I recommend ten to twenty minutes of meditation daily. There are many useful ways to meditate. One of the more common ways is to count exhalations one to ten and then start over. When thoughts come and you lose count, as they surely will, gently go back to the counting. Sometimes people get very frustrated when they have obsessive thinking going on and believe they are not meditating correctly. That is not the case. Time spent brings increasing satisfaction. Persevere. On the other hand there is no value in judging oneself for not persevering.
Ken

Tuesday, April 7, 2009

153 - Another resource.

Brene' Brown wrote a book called (I Thought It Was Just Me) about shame. I
recently read some of her blog addressed http://ordinarycourage.squarespace.com/
and was heartened by it. I hope you will get a chance to take a look at her blog. She talks about shame both personally and professionally as a researcher.
Good stuff.
Ken

Monday, April 6, 2009

152 - Needs/Shame

We have been taught to feel shame regarding many of our basic human needs.
These include the need for attention, the need for approval, for acceptance,
admiration and affirmation.
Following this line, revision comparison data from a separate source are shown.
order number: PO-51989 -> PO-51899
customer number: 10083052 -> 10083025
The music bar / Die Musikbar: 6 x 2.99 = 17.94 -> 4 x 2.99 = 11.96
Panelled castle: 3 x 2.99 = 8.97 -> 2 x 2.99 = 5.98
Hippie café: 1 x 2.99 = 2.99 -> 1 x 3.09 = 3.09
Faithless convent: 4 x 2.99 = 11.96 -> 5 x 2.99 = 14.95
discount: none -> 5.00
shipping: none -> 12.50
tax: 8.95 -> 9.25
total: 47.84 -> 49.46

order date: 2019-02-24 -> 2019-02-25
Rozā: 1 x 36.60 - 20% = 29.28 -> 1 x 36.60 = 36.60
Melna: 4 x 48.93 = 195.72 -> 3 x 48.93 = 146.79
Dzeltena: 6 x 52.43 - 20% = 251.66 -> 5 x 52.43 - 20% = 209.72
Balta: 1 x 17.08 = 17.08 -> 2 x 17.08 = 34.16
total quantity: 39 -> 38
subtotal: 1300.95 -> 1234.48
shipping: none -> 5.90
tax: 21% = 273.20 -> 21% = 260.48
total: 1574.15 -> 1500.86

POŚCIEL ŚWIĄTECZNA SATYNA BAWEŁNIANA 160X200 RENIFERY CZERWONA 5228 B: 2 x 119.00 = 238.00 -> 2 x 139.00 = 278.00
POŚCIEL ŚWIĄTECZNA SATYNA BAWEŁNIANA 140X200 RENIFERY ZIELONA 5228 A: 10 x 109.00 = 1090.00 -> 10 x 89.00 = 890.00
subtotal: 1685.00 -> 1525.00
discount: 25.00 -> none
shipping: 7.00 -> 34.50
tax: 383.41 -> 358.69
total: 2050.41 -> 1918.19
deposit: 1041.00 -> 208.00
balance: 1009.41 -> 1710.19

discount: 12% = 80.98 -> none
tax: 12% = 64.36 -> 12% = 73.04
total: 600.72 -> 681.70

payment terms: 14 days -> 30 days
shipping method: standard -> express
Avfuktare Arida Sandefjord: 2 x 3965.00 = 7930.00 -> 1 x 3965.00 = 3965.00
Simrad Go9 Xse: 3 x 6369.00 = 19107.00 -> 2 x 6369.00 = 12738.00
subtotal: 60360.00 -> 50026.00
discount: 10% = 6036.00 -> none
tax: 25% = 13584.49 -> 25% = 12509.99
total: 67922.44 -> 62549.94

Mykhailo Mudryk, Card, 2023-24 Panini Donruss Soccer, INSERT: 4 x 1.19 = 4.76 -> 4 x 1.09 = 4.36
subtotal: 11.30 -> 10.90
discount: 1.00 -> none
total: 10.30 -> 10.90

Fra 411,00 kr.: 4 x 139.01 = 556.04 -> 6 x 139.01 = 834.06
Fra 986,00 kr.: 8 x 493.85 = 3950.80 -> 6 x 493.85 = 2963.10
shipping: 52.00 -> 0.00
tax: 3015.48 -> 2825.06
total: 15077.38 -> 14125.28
Even an unconscious need for these can elicit
some feelings of shame. This shame makes it difficult for us to even know
what our needs are let alone asking for these needs to be met.
Ken

Sunday, April 5, 2009

151 - A ground of shame

Gordon Wheeler writes about the individualist paradigm that we have been
taught to believe in was created 3000 years ago in what is now Greece. Central to
this paradigm is the belief that we are separate beings and we should be able
to handle things ourselves and if we can't, it means there is something wrong
with us. The truth is we need each other in many ways and this becomes a
widespread source of shame for us by our having a sense of failure for not
living up to these unrealistic expectations. In the individualist paradigm to
need help is to feel ashamed.
Ken

Thursday, April 2, 2009

150 - Passing on shame.

When parents use the mostly unconscious defense of shamelessness, children
take on and internalize the shame that the parents are avoiding. No blame just a
description of what can happen. This occurs between adults as well of course.
Deep attention helps. Acknowledgement of the shame can lead to understanding,
acceptance and compassion.
Ken

Wednesday, April 1, 2009

149 - Unacknowledged shame/shame spiral

When we are in shame filled environments we will empathically feel shame. Without awareness of the shame we are feeling we will tend to believe there is "something wrong" with us or others. This unacknowledged shame can sometimes lead to a shame spiral.